* DIRECTIONS: Pictures appear among the records below and must be omitted. Repeat exactly the lines from the line with "Alibaba | annualRevenue: 93 -> 72" to the line with "Alibaba | founded: 1996 -> 1999", both included.

* MATERIAL TO PROCESS:
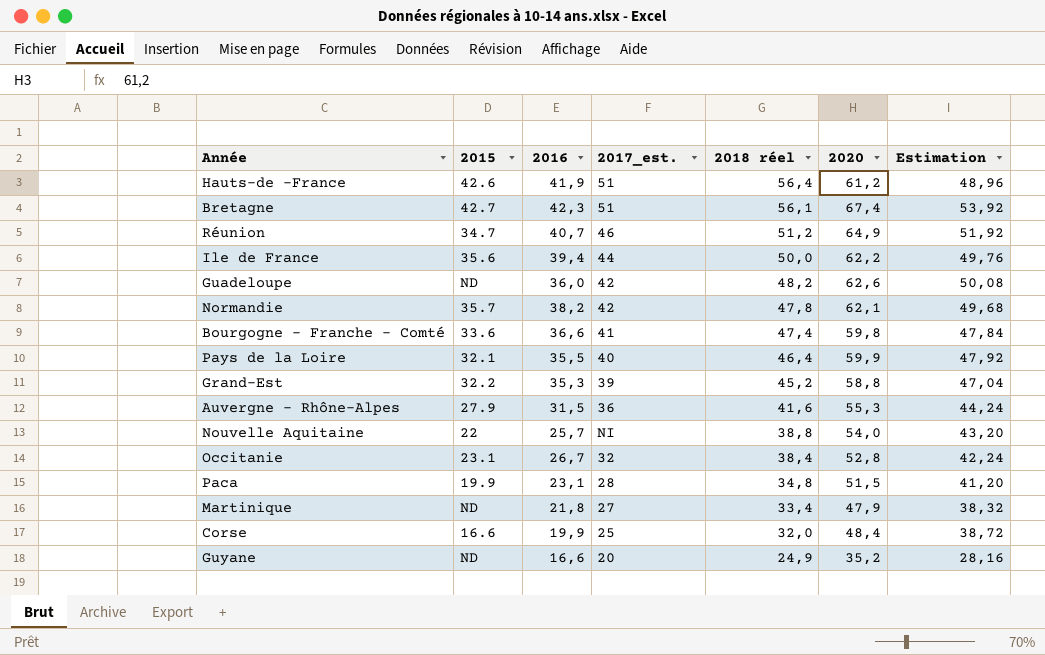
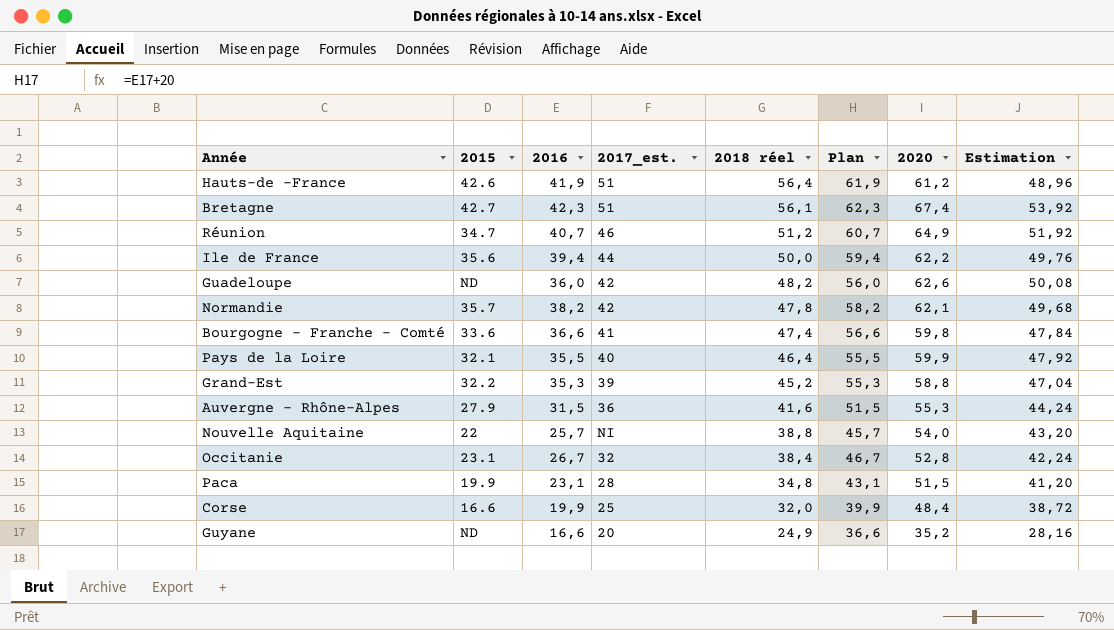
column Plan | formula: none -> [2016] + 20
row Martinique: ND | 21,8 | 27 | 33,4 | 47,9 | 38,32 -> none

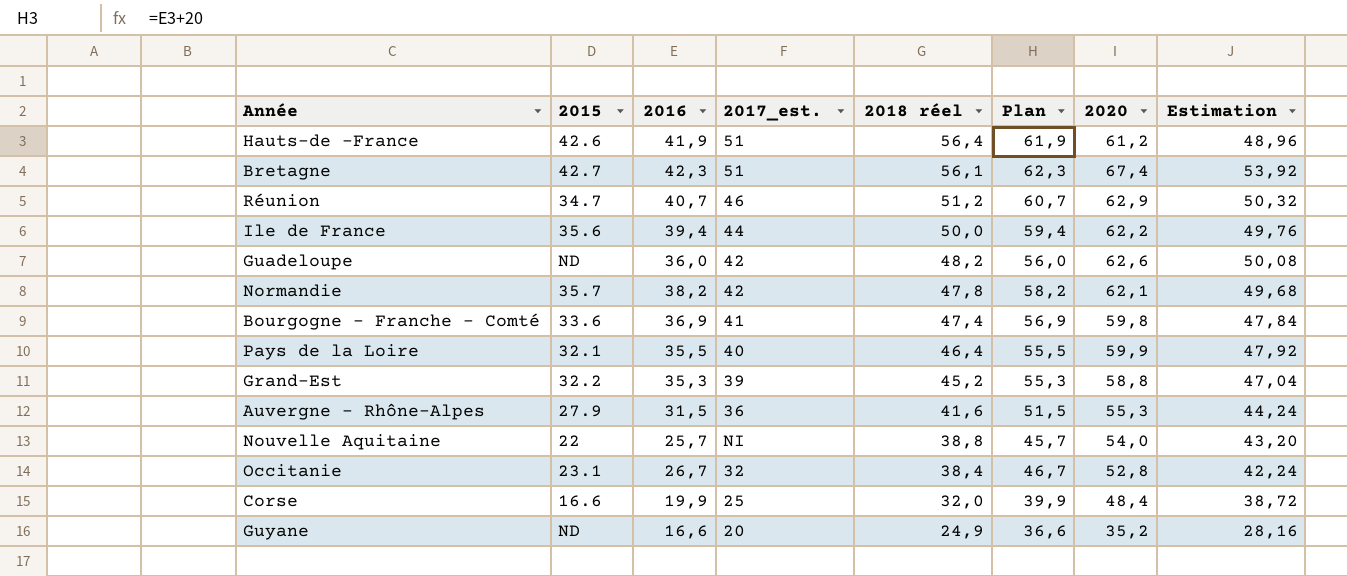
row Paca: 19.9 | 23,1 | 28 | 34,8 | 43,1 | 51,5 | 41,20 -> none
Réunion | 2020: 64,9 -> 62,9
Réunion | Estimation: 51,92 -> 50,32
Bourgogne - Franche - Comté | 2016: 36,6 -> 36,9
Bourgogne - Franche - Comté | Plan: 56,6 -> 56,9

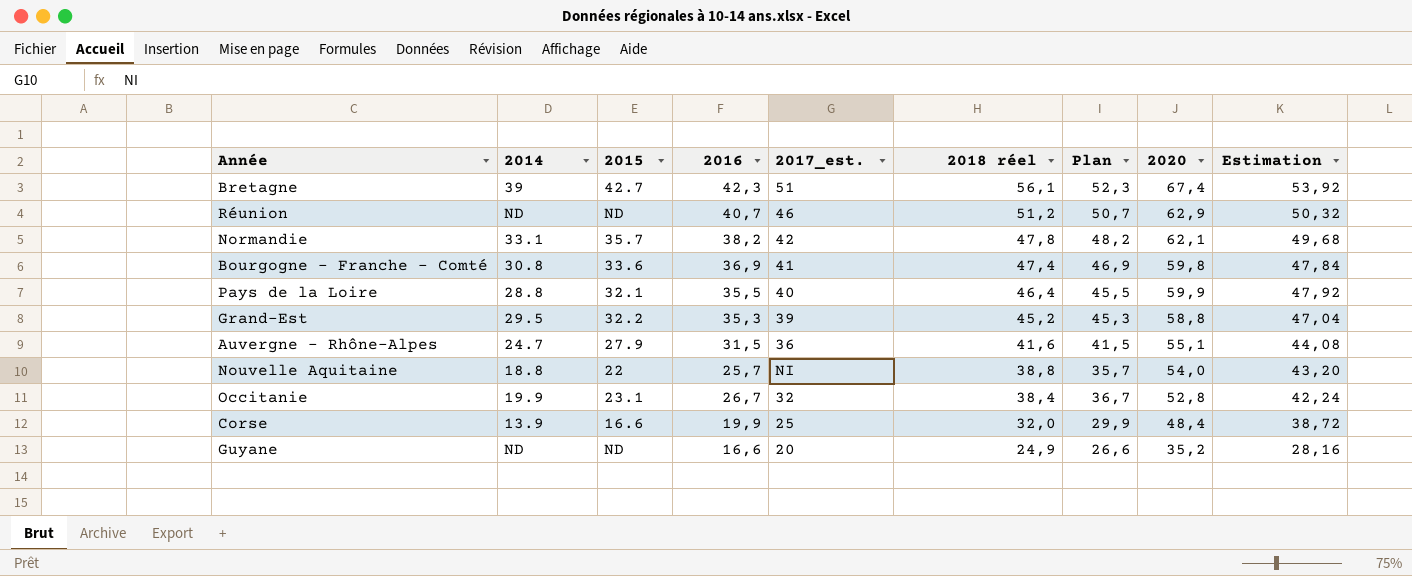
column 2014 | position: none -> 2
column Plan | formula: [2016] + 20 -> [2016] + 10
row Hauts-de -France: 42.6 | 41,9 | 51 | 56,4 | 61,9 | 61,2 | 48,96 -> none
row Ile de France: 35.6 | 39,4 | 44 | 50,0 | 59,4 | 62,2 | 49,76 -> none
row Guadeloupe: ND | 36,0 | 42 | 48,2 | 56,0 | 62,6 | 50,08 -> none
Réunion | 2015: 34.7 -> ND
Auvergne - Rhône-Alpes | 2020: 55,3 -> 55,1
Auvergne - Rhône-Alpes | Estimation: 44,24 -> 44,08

...

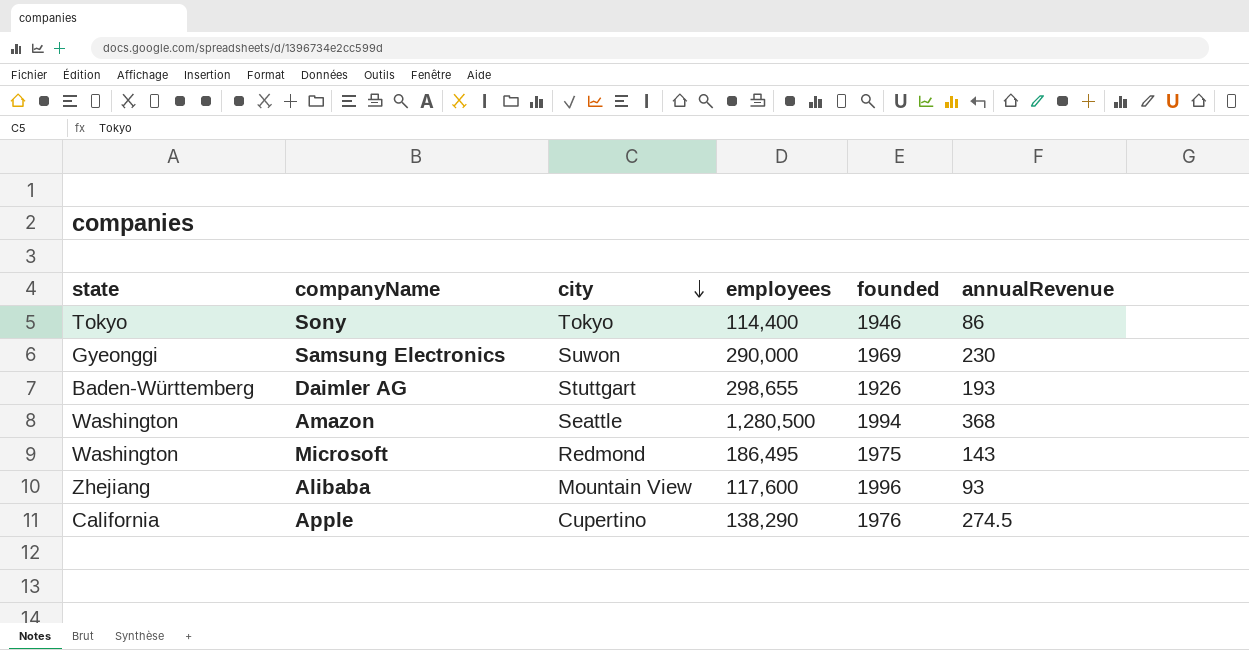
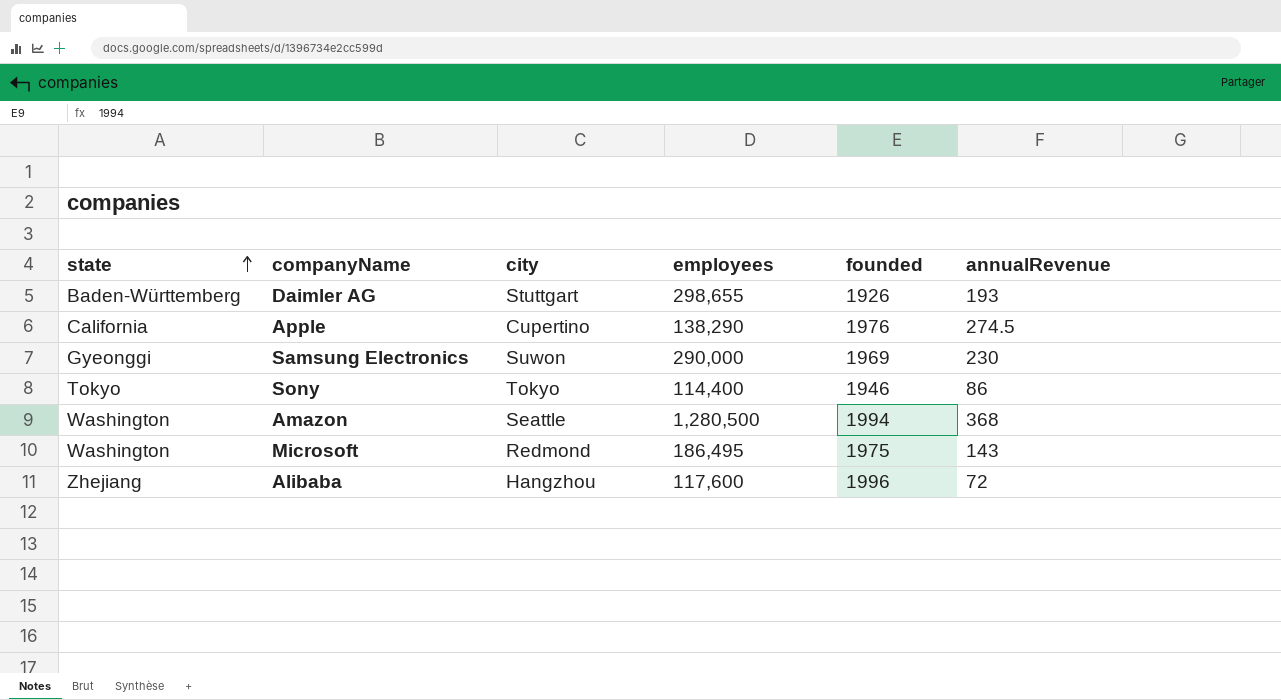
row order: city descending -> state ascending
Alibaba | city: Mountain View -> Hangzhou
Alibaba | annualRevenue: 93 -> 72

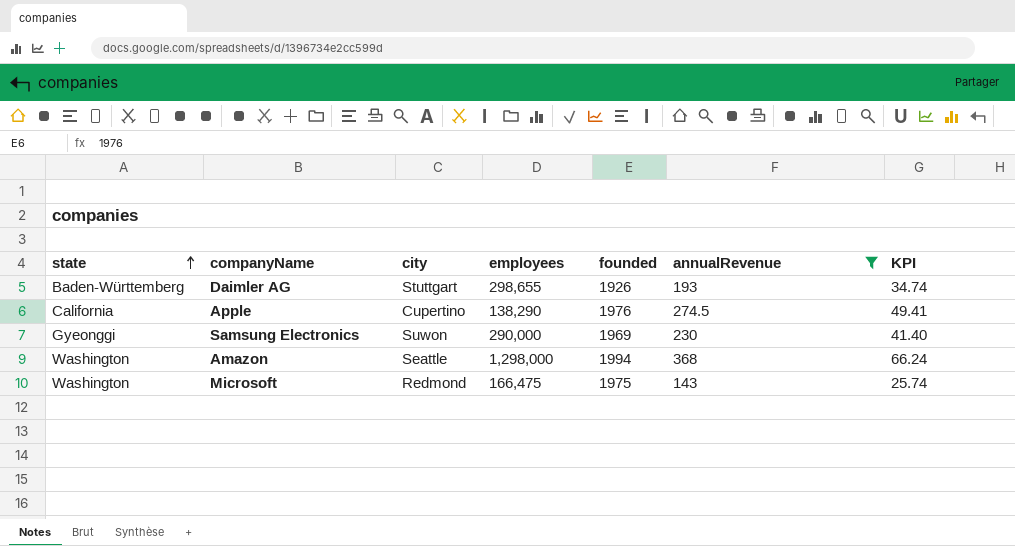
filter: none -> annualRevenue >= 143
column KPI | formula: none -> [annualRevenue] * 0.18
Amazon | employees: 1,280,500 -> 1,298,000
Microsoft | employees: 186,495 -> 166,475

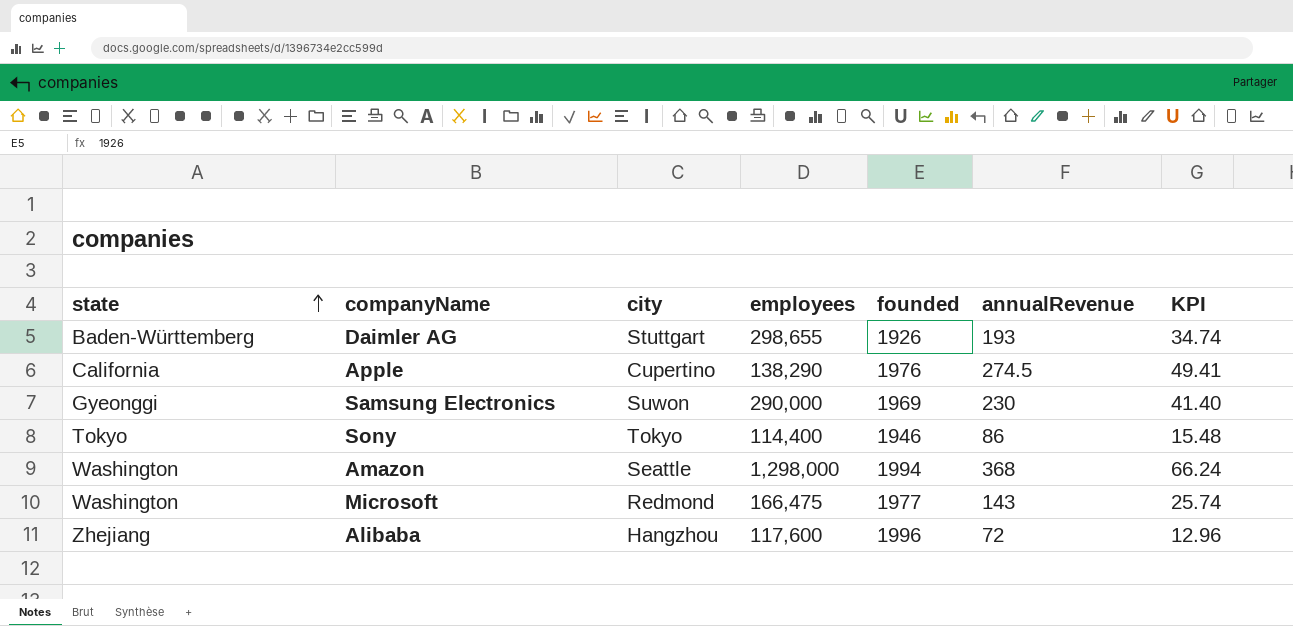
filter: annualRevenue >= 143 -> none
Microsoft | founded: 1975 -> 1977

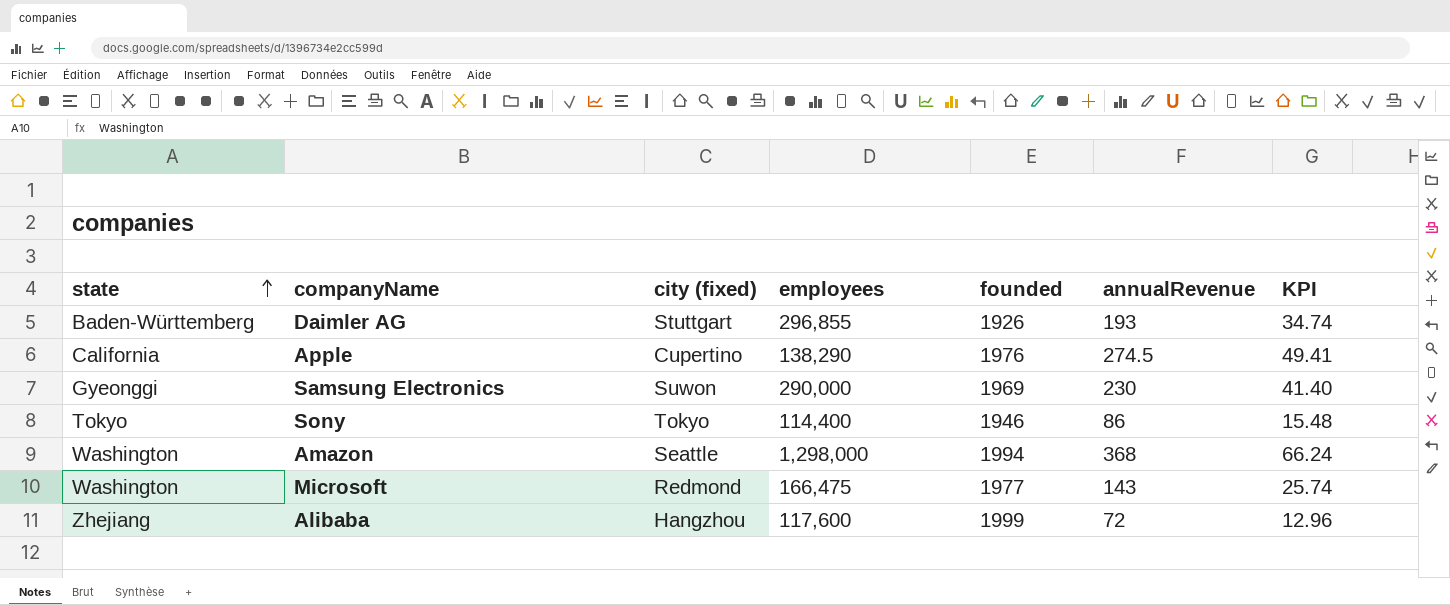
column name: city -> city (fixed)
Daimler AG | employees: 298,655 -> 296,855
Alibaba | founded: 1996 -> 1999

* ANSWER AREA:
Alibaba | annualRevenue: 93 -> 72

filter: none -> annualRevenue >= 143
column KPI | formula: none -> [annualRevenue] * 0.18
Amazon | employees: 1,280,500 -> 1,298,000
Microsoft | employees: 186,495 -> 166,475

filter: annualRevenue >= 143 -> none
Microsoft | founded: 1975 -> 1977

column name: city -> city (fixed)
Daimler AG | employees: 298,655 -> 296,855
Alibaba | founded: 1996 -> 1999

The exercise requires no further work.